What do you mean by “high levels”? As far as “noise floor” goes, an
electrical signal that has a swing of -3V to +3V and has a noise of .01V,
has that as it’s noise everywhere along the full swing of the signal. The
noise isn’t greater at 3V than it is at 0V.
> If you double the number of photons
> that you capture, the random variations only increase by the
> square root of
> two, improving the signal-to-noise by 3db.
Hum. Do you have a source for that? I don’t believe that is true, and will
have to think about your assertion. What is the source of the “random
variations”? I know there is some randomness in reception of photons,
simply because of atmospheric dispersion, and other causes...but I believe
it is linear and tracks directly with area. Now, the ability to detect the
photons is a different story...and as I say below, the CCD has a noise floor
of minimum detectable photons, and that holds for the entire range of the
sensor...though there are other sources of noise due to process, but they
don’t change the photons that hit it, it’s just how the sensor responds.
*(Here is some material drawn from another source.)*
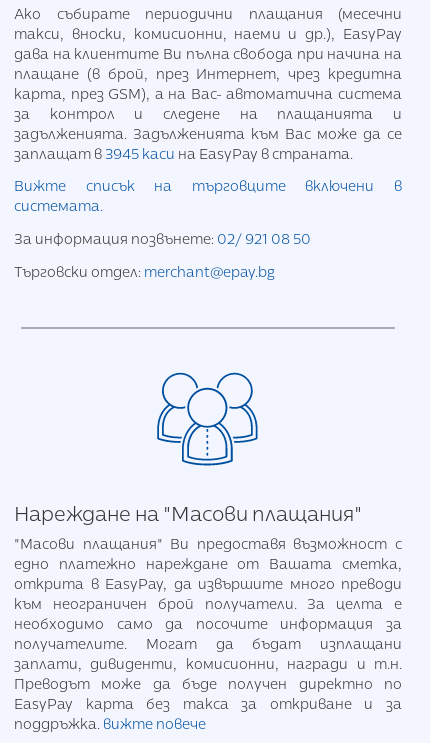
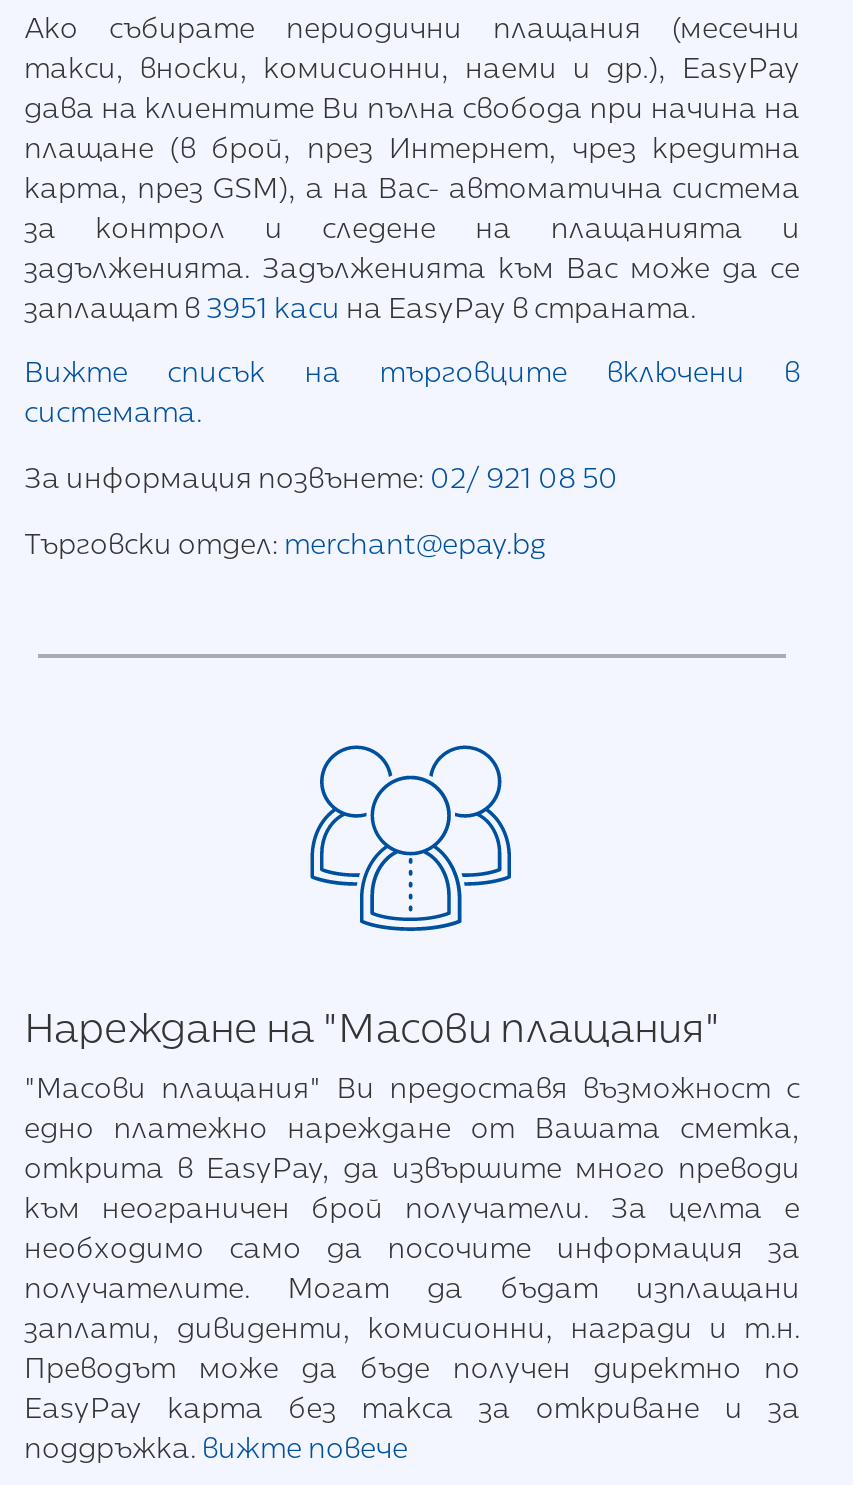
- заплащат в 3945 каси на EasyPay в страната.
+ заплащат в 3951 каси на EasyPay в страната.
Perhaps you are not separating out sensor behavior with actual photon
behavior?
> (Of course, other fixed noise
> sources, like electrical noise in the A/D amplifier, and
> quantizing noise in
> the A/D converter, provide a noise floor.) Conversely, if you halve the
> number of photons that you capture, the S/N degrades by 3db (as long as
> that's the dominant source of noise). This is true even if you
> count photons
> with 100% accuracy.
Ah, OK. So you agree with what I said above...but then were is this
variable noise coming from? There is a noise floor WRT the number of
detectible photons, and that is also the “noise floor” of the CCD.
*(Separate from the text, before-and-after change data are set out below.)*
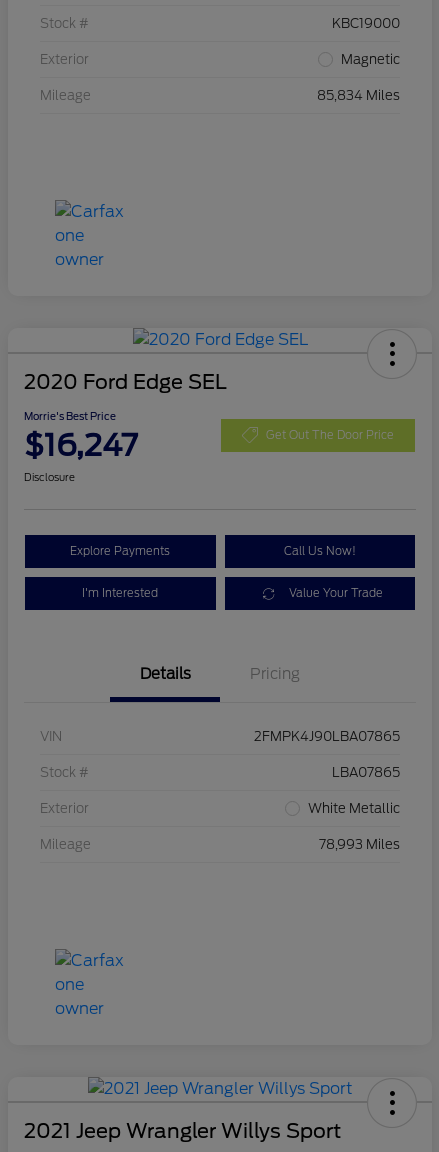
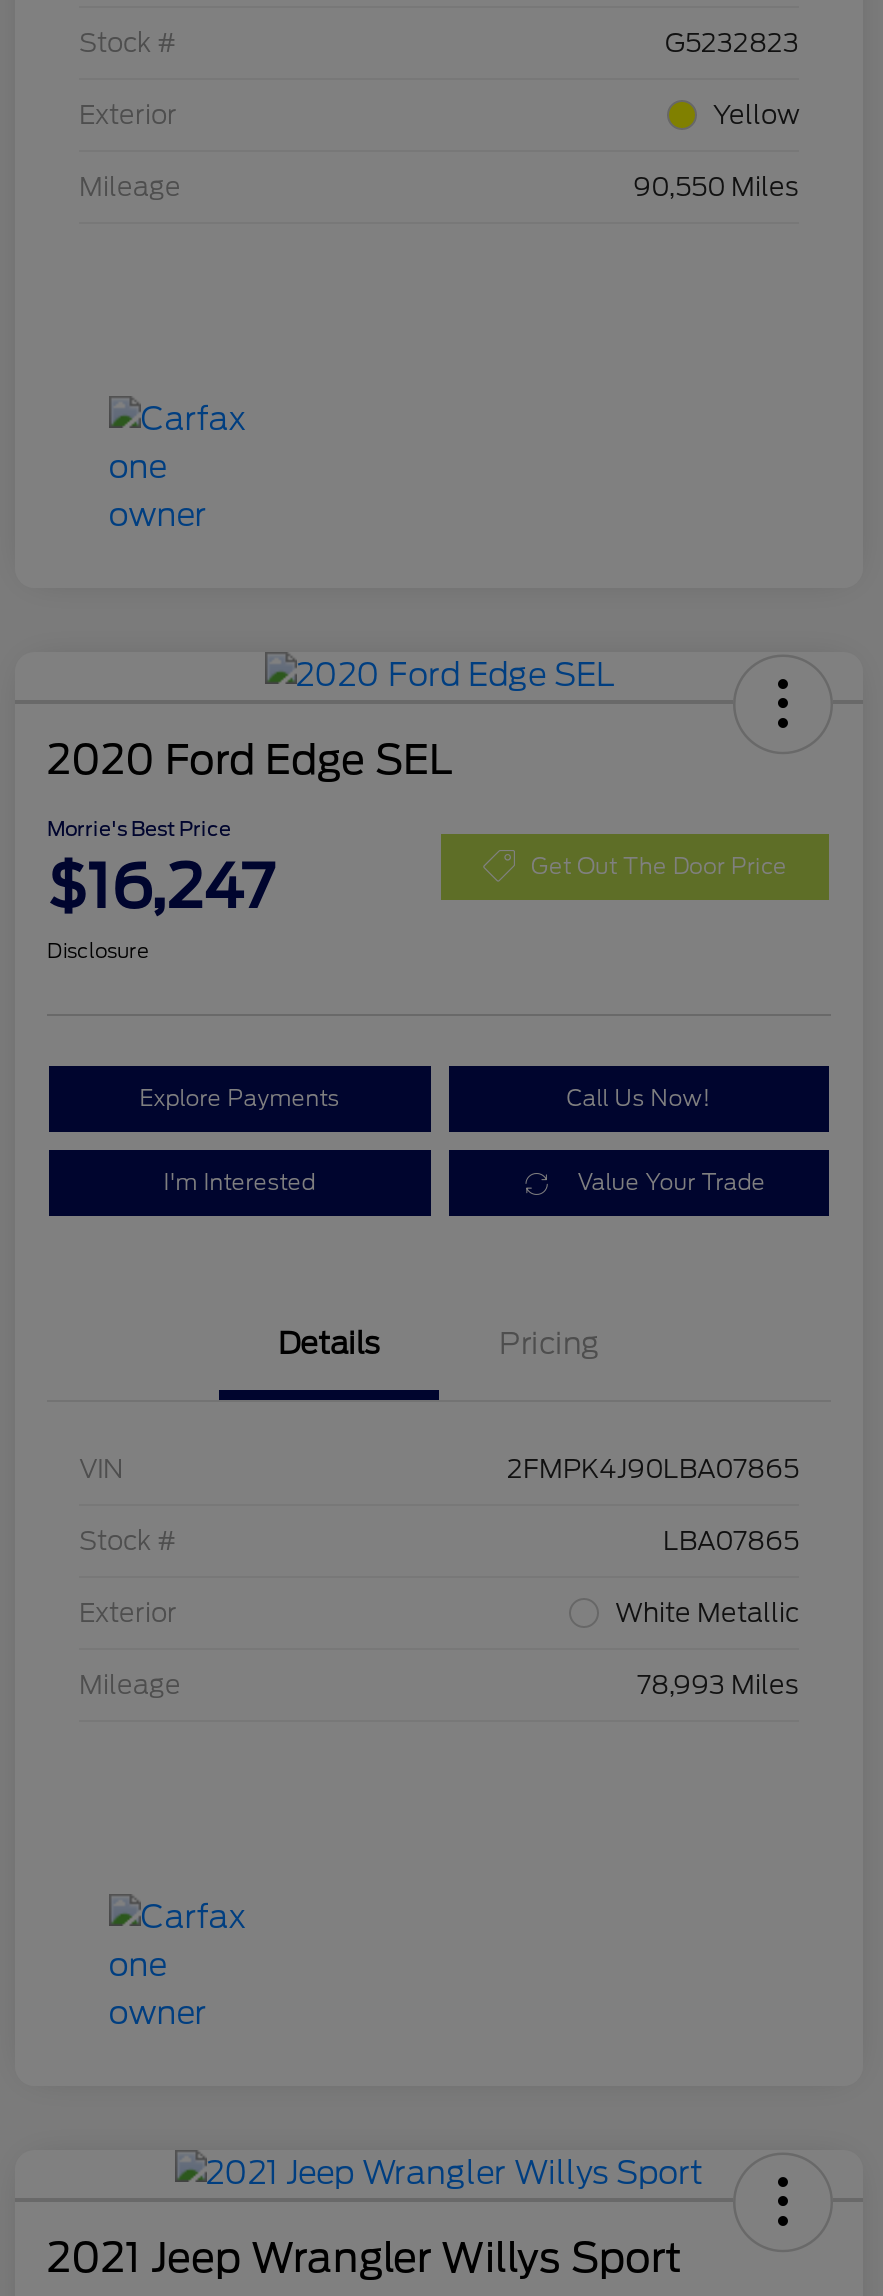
- KBC19000
+ G5232823

- Magnetic
+ Yellow

- 85,834 Miles
+ 90,550 Miles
> This explains, for instance, why my 2MP Digital Elph has lower
> noise in low
> light than my 5MP DiMage 7. The pixels are larger, and capture more light.
AND they are less susceptible to EMI. There is a minimum number of photons
that imaging sensors need to “register”, and the larger the sensor, the less
photons per unit area are required. That explains the difference, and I don
’t see what that has to do with noise.
> > But, let’s use what you say...the Bayer pattern CCDs has only ONE
> precision
> > color filter over each sensor...but the Foveon has up to THREE.
> One would
> > reason, that by your claim, that the Bayer pattern sensors have,
> > therefore, less noise. Right?
>
> No.
Well, YES ;-)
> In a Bayer pattern chip, each site makes use of one third of the
> spectrum, and discards the other two thirds.
YOU MISSED THE POINT. Please go back and read what I said. It’s clear that
the lower sensors in the Foveon get diminished light due to the fact the
light travels through other filters, and this is not the case for the Bayer
sensors. Each site of the Bayer sensors get %100 of the light for THAT
color, in the Foveon that is not the case.
> In the Foveon chip, the other
> two thirds of the light is absorbed and measured in the other two layers.
There is physically no way the Foveon has %100 transmission to the lower
layers. Also, the sensing area of the Foveon MAY be smaller than the
sensing area of a Bayer pattern CCD for the same information of the same
color. You can not draw the conclusions you are based on the limited
information you have about the sensor’s architecture and performance.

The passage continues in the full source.